September is here, so we are slowly getting ready for one of our favorite escapes, the vendemmia/ grape harvest in Toscana. And while we’re at it, we save the dates in the calendar – well, the usual wonders: the winetastings, the community harvest and the exploration of the cantine, the local fairs honoring Baccus, the mystery tours and the pranzoni – all the incredible food of the season.
This year, due to hot weather and climate particularities, the vendemmia takes place sooner than usual. Forecast says historical low harvest but some extraordinary grapes to be expected in very limited quantities. Heat waves and extreme weather grew smaller, atypical grapes, and quality variations are significant from even one wineyard to another. Follow the program of cantine aperte – the cantines open for public to take part in harvest-related activities – here. There is also the Slow Travel Fest taking place in our beloved Abbadia Isola. Via Francigena revelation walks, late night music and drinks with locals coming from miles away, discovery of the tunnels under Monteriggioni and everything else here .

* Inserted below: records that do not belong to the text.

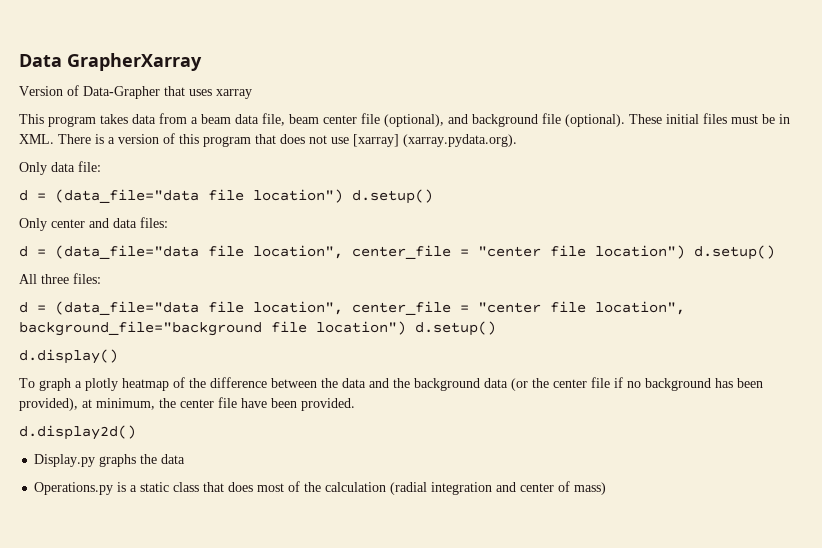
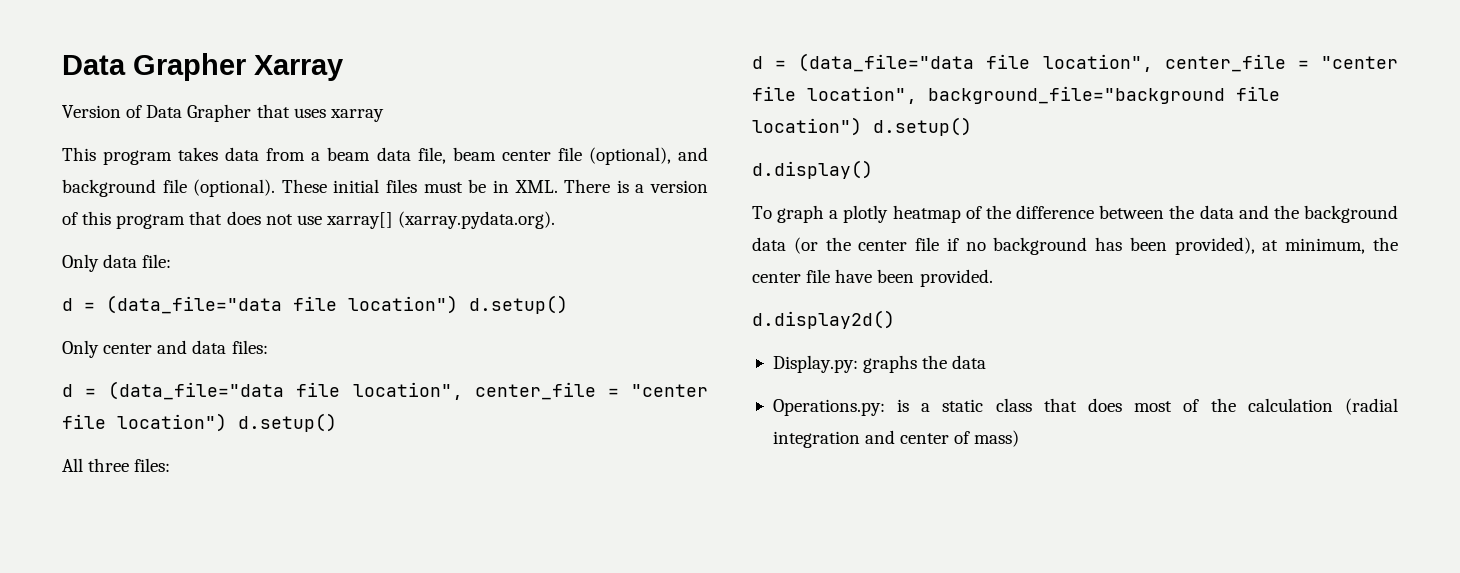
[19,53,202,71] Data GrapherXarray -> [62,53,343,81] Data Grapher Xarray
[83,86,160,99] Data-Grapher -> [146,104,252,122] Data Grapher
[353,134,399,147] [xarray] -> [325,212,393,229] xarray[]
[34,454,96,467] Display.py -> [772,355,858,373] Display.py:
[34,482,114,495] Operations.py -> [772,399,885,416] Operations.py:

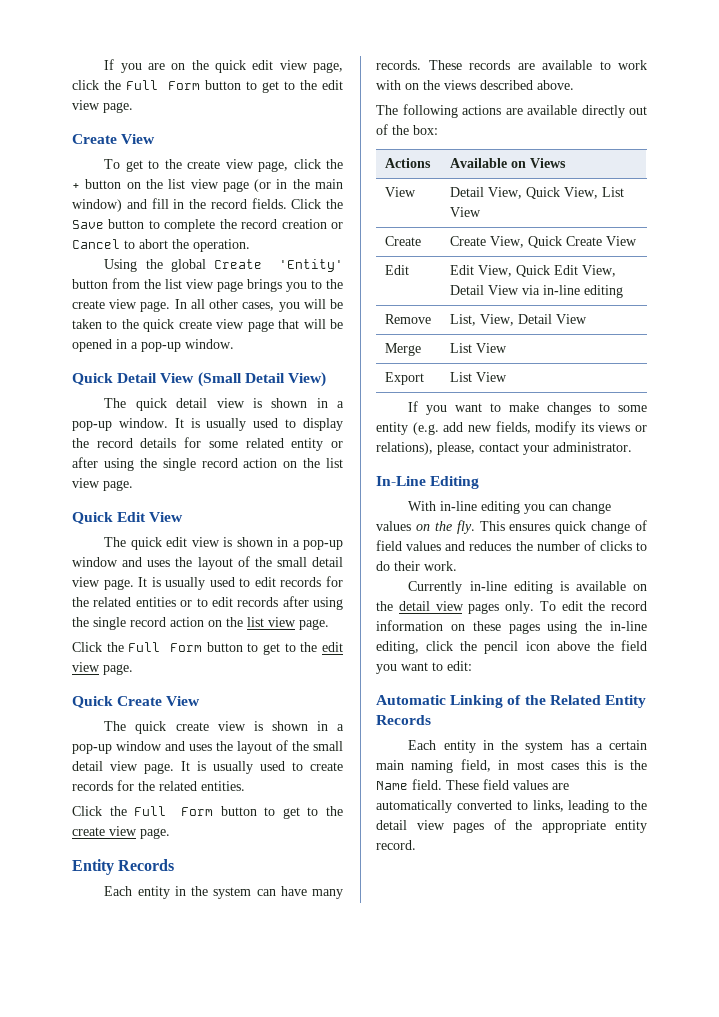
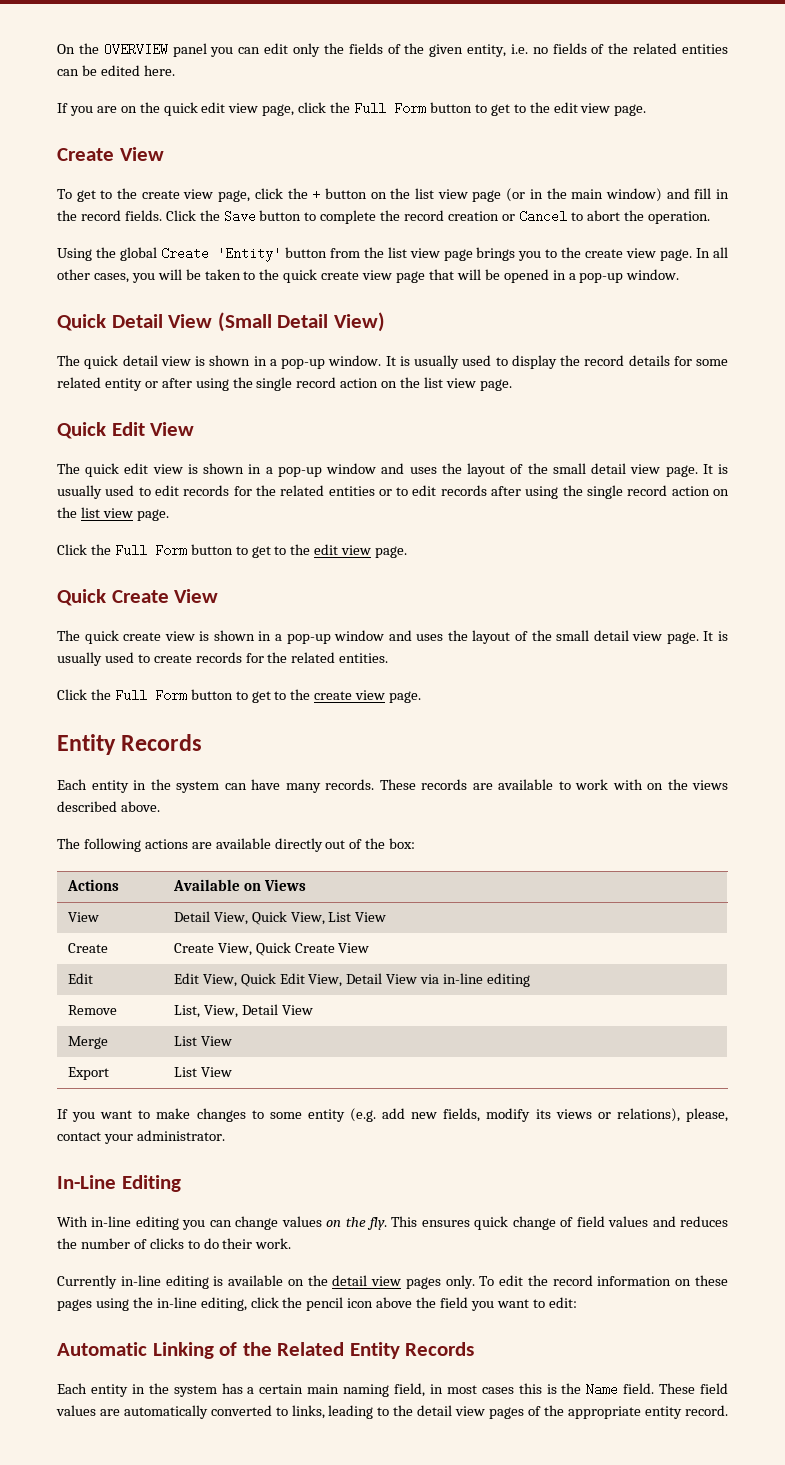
(104, 64) none -> [57,43,729,57] [57,65,175,76] On the OVERVIEW panel you can edit only the fields of the given entity, i.e. no fields of the related entities can be edited here. //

Vendemmia, quickly narrated
There is no other event that brings people together and brings out the best in people like the vendemmia. Not even a countryside wedding.

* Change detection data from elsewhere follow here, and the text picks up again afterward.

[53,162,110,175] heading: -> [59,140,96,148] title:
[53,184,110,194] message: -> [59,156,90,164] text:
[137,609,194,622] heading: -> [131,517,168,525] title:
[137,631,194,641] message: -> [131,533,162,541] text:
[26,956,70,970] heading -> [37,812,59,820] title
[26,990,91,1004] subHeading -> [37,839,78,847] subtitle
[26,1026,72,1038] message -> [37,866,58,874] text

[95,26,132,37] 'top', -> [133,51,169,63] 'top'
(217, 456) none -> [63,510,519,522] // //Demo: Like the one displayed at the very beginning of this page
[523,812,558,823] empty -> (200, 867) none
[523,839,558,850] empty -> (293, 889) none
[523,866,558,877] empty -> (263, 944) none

Vendemmia is the ancient word Italian use for grape harvest, and since it relates to one of their greatest loves – wine and winemaking – it is a very dear word. Everybody joins in the wineyard works and the gatherings after. There is an omnipresent respect for the grapes and an immense sense of purpose and joy oozing from the vineyards. The whole village helps the farmers with their harvest, taking turns, each day another vineyard. Of course big producers hire their seasonal help, but it’s the small farms that you want to join. No money and hard work, and only big lunches on site and the promise of a sincere tablewine to share with friends in the months to come as a reward. It is a tradition that goes on for millenia.
Time of vendemmia
As a general rule, it takes place starting the second half of September. But nature, weather and terroir have their own say each year, so nobody can really predict the day of the vendemmia a long time ahead. Big vineyards have more scientific means of measuring grape sugars and determine best harvest time. But the small ones do it simpler: everyday tasting of grapes and a village council among neighbors’availability.
How it’s done
Grapes are hand picked with garden shears or a small knife with a hooked point, put carefully into wicker baskets and then stored into larger containers, usually plastic ones, where the fermentation will take place. The magic comes from tannins and dolcezza – the care of handling the grapes so as not to break the skins and start fermentation sooner than planned. Once all grapes are gathered, they are squashed with wooden poles. Small farmers don’t take away i raspi – the stems, and this adds up to the wine tannins, so this is where the home wines get their unique taste. Smallest producers use hand crafted devices to crush the grapes. There are many local methods for this, but barefeet crushing is not one of them.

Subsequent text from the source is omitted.